The Supreme Court first recognized the right to procreate in Skinner v. Oklahoma, when it declared it “a sensitive and important area of human rights.” In Skinner, the Court defended the right to procreate of a person convicted twice or more of felony crimes of moral turpitude. As Laura Friedman points out, “If convicted felons cannot be stripped of this right, it is difficult to condone taking it away from law-abiding citizens simply because they are poor.”[222] While the government can deny felons the right to vote, it cannot deny them the right to have children, which suggests the fundamental, permanent nature of this right. Therefore, it is that much more unconscionable that the government could and does conditionally deny this right to poor people through welfare child exclusion policies. In Eisenstadt v. Baird,[223] the Court struck down a Massachusetts statute limiting distribution of contraception to married couples on equal protection grounds. Furthering the notion of the fundamental nature of procreative issues, Justice Brennan wrote, “If the right of privacy means anything, it is the right of the individual, married or single, to be free from unwarranted governmental intrusion into matters so fundamentally affecting a person as the decision whether to bear or beget a child.”[224]
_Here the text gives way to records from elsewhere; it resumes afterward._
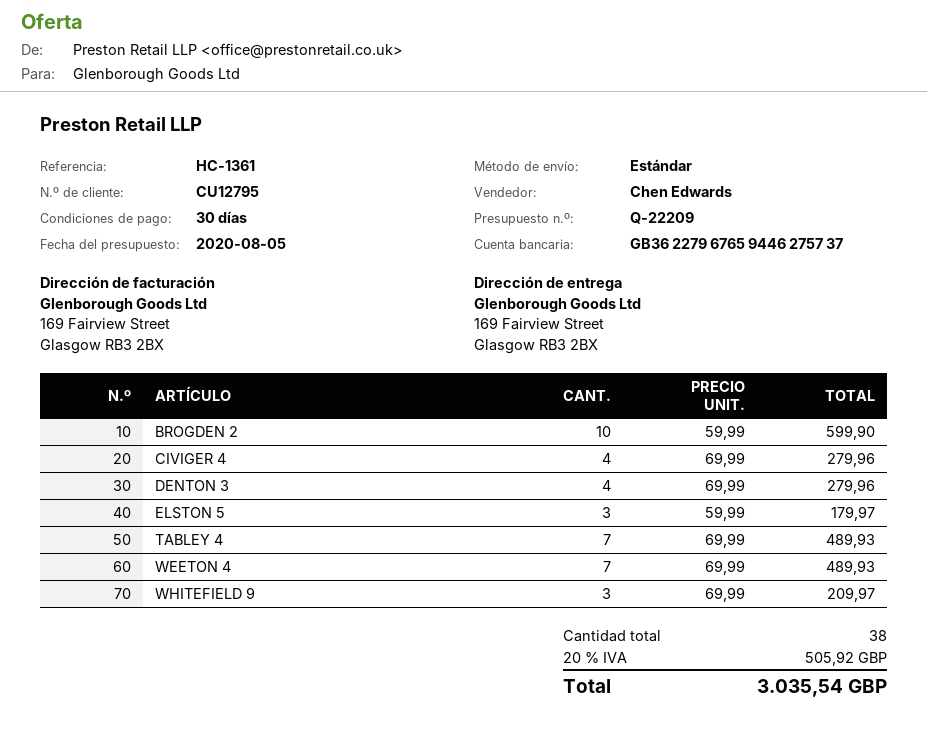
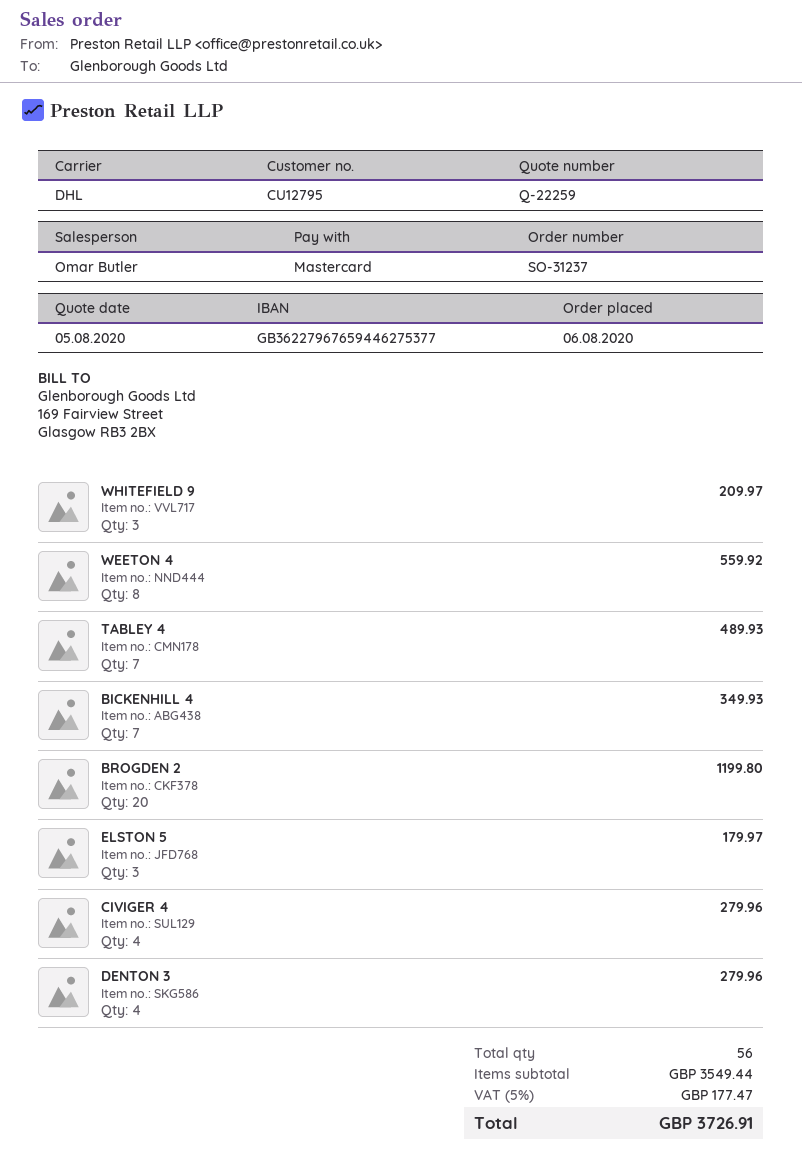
quote number: Q-22209 -> Q-22259
sales rep: Chen Edwards -> Omar Butler
bank account: GB36227967659446275737 -> GB36227967659446275377
shipping method: standard -> DHL
BROGDEN 2: 10 for 599.90 -> 20 for 1199.80
WEETON 4: 7 for 489.93 -> 8 for 559.92
BICKENHILL 4: none -> 7 for 349.93
total quantity: 38 -> 56
tax: 20% = 505.92 -> 5% = 177.47
total: 3035.54 -> 3726.91

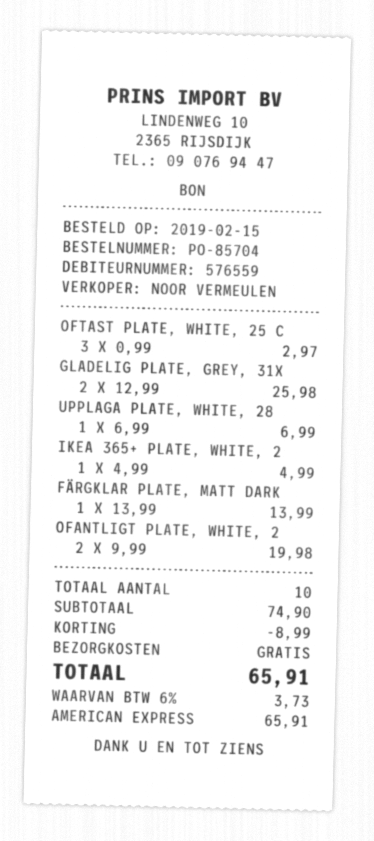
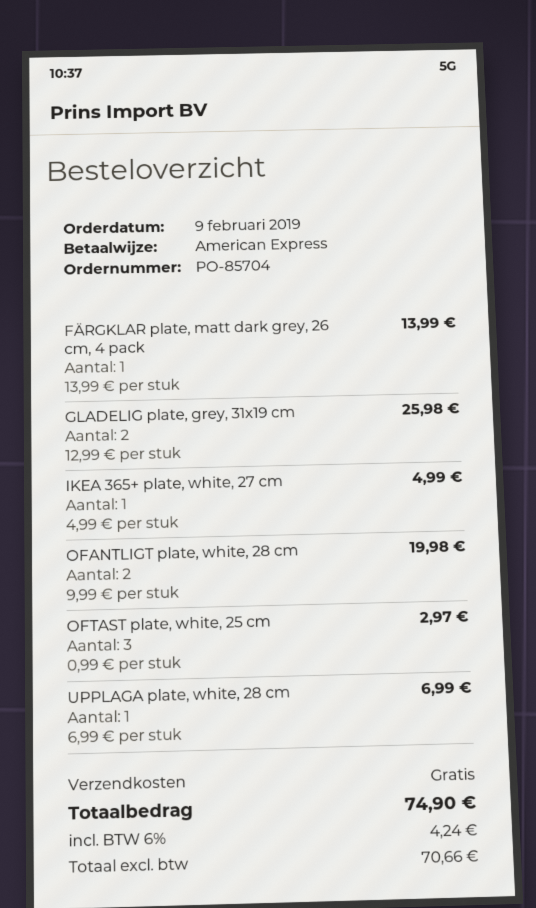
order date: 2019-02-15 -> 2019-02-09
discount: 8.99 -> none
tax: 6% = 3.73 -> 6% = 4.24
total: 65.91 -> 74.90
ii. The Right to Not Marry

While the Supreme Court has not expressly acknowledged the right to not marry, it has fervently defended the converse as a deep-seated right. In Loving v. Virginia,[225] the Court referred to the freedom to marry as a vital personal right “essential to the orderly pursuit of happiness by free men.”[226] The Court further stated that under the Constitution, “the freedom to marry, or not marry, a person . . . resides with the individual and cannot be infringed by the state.”[227] Though the impetus of this case was a statute infringing on the right to marry the person of one’s choosing, the Court referred to the reciprocal right – to not marry a particular person – as a decision belonging to the individual that cannot be commandeered by the state. In 1978, the Supreme Court drew on the holding of Loving to strike down a Wisconsin statute that withheld marriage licenses from noncustodial parents who had not been paying child support in accordance with orders.[228] In Zablocki v. Redhail,[229] the Court reasoned that because the statute restricted exercise of a fundamental right, as it had been identified in Loving, a “critical examination” of the state’s interests was necessary. Wisconsin’s interest in the welfare of children owed child support was found to be legitimate and substantial but not strong enough to abridge an individual’s right to marry.[230] Thus, a state may not impede the family composition choices of even child-support evaders who withhold from their children court-ordered financial support; the right of individuals to marry trumps the state’s interest in the wellbeing of their children.[231] It does not require a magnificent logical leap to understand how the reciprocal of this acknowledged right is equally fundamental.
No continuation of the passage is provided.